▶ Task to carry out
Lines that include the string "blend" are the ones to copy from the entries below.

Collection entries
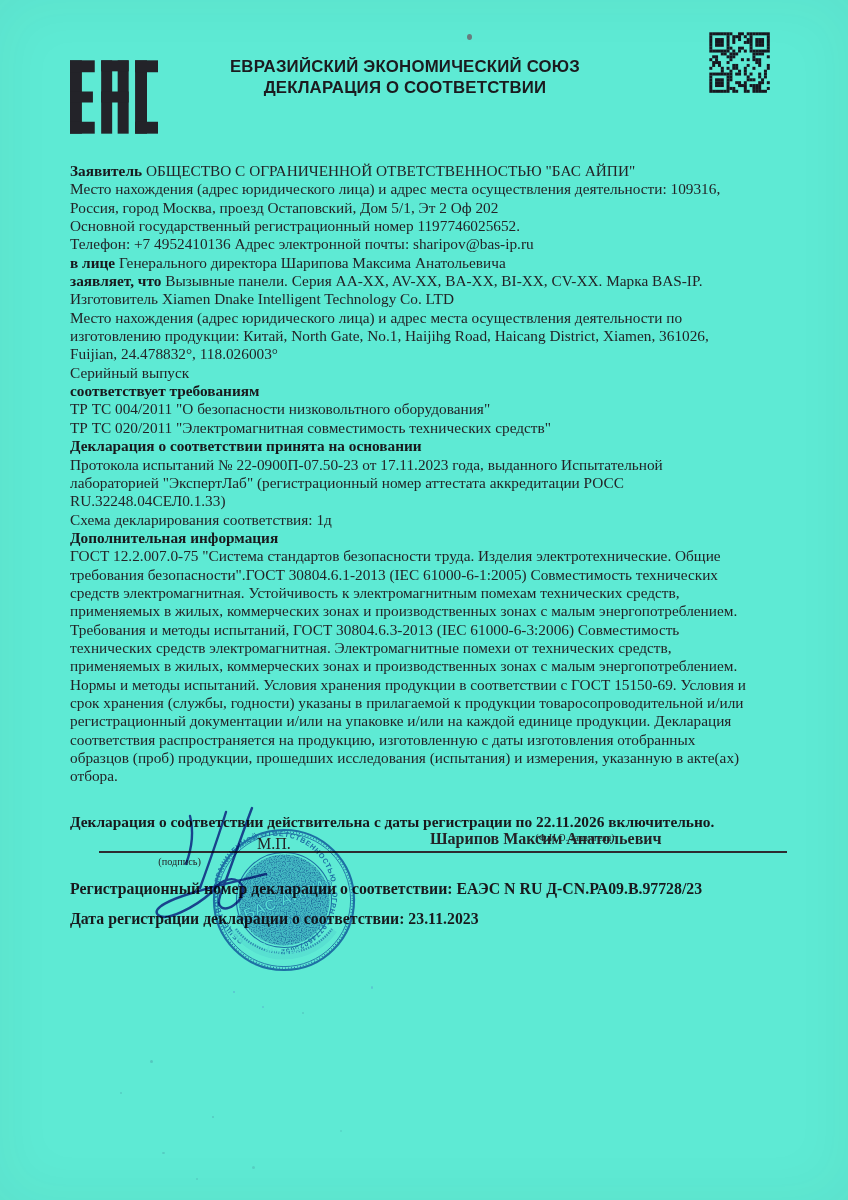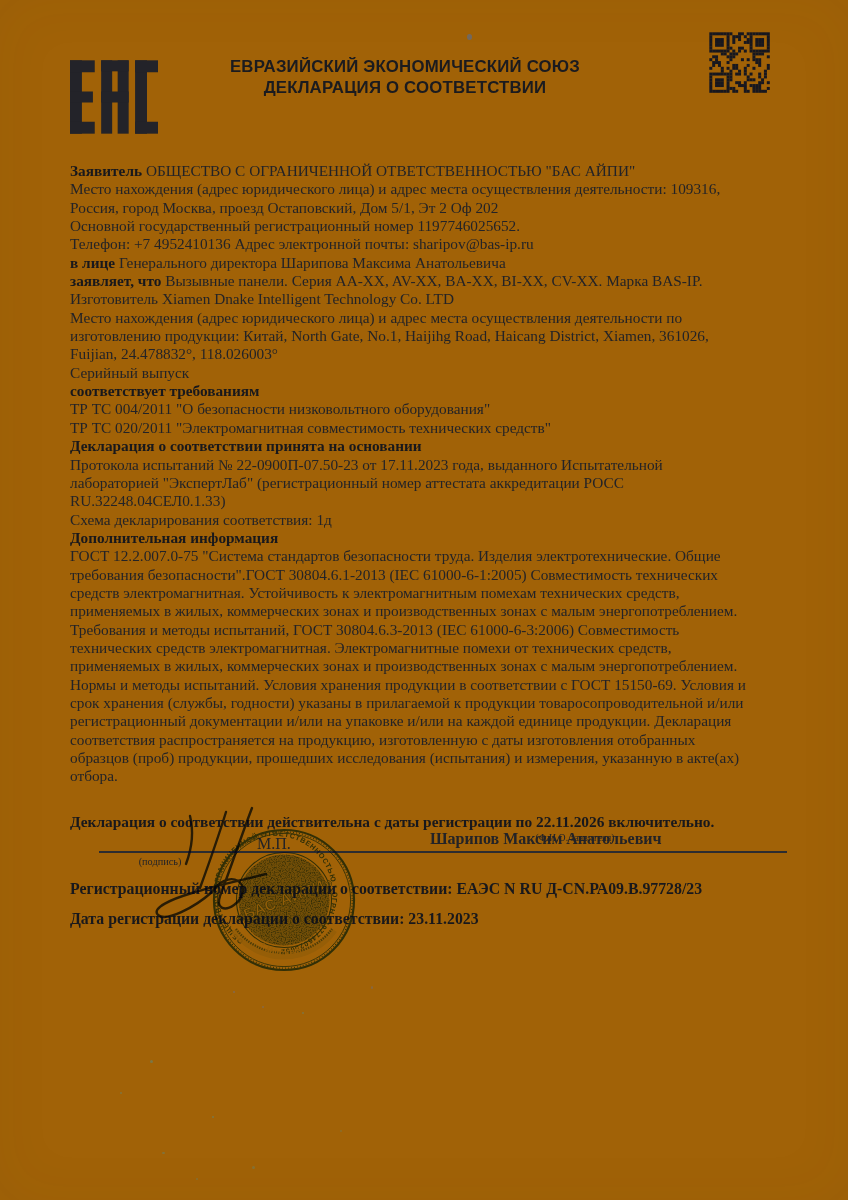--- a/index.html
+++ b/index.html
@@ -1,18 +1,18 @@
 <!DOCTYPE html>
 <html lang="ru"><head>
 <meta charset="utf-8">
 <style>
   html,body{margin:0;padding:0;background:#e8e8e8;}
   .page{
     position:relative;width:848px;height:1200px;margin:0 auto;
-    background:#a16207;overflow:hidden;
+    background:#5eead4;overflow:hidden;
     box-shadow:inset 0 0 60px rgba(60,55,40,.05);
     font-family:"Liberation Serif", serif;color:#232327;
   }
   
   .eac-logo{position:absolute;left:70px;top:57px;width:88px;height:80px;}
   .hdr-title{
     position:absolute;left:170px;top:57px;width:470px;text-align:center;
     font-family:"Liberation Sans", sans-serif;font-weight:bold;
     font-size:16.8px;line-height:20.5px;color:#1b1b1f;letter-spacing:.2px;
   }
@@ -26,21 +26,21 @@
   }
   .tline{white-space:nowrap;}
   .b{font-weight:bold;color:#18181c;margin-top:24px;}
   .validity{
     position:absolute;left:70px;top:813px;width:730px;
     font-size:15.4px;line-height:18px;white-space:nowrap;
   }
   
   .mp-label{position:absolute;left:257px;top:835px;font-size:16px;z-index:1;}
   .sig-rule{position:absolute;left:99px;top:851px;width:688px;height:2px;background:#2c2c30;z-index:1;}
-  .sig-caption{position:absolute;left:119px;top:856px;width:82px;text-align:center;font-size:10.3px;z-index:1;}
+  .sig-caption{position:absolute;left:119px;top:856px;width:82px;text-align:right;font-size:10.3px;z-index:1;}
   .applicant-name{position:absolute;left:430px;top:830px;width:290px;text-align:left;font-size:16px;z-index:1;font-weight:bold;}
   .applicant-caption{position:absolute;left:430px;top:832px;width:290px;text-align:center;font-size:9.8px;z-index:1;}
   .reg-line{position:absolute;left:70px;top:880px;font-size:15.8px;white-space:nowrap;z-index:1;}
   .date-line{position:absolute;left:70px;top:910px;font-size:15.8px;white-space:nowrap;z-index:1;}
   
   .stamp{position:absolute;left:204px;top:820px;width:160px;height:160px;z-index:2;
          mix-blend-mode:multiply;opacity:.92;}
   .sig-ink{position:absolute;left:130px;top:796px;width:210px;height:140px;z-index:3;
            mix-blend-mode:multiply;opacity:.9;}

▶ Solution to this exercise
          mix-blend-mode:multiply;opacity:.92;}
            mix-blend-mode:multiply;opacity:.9;}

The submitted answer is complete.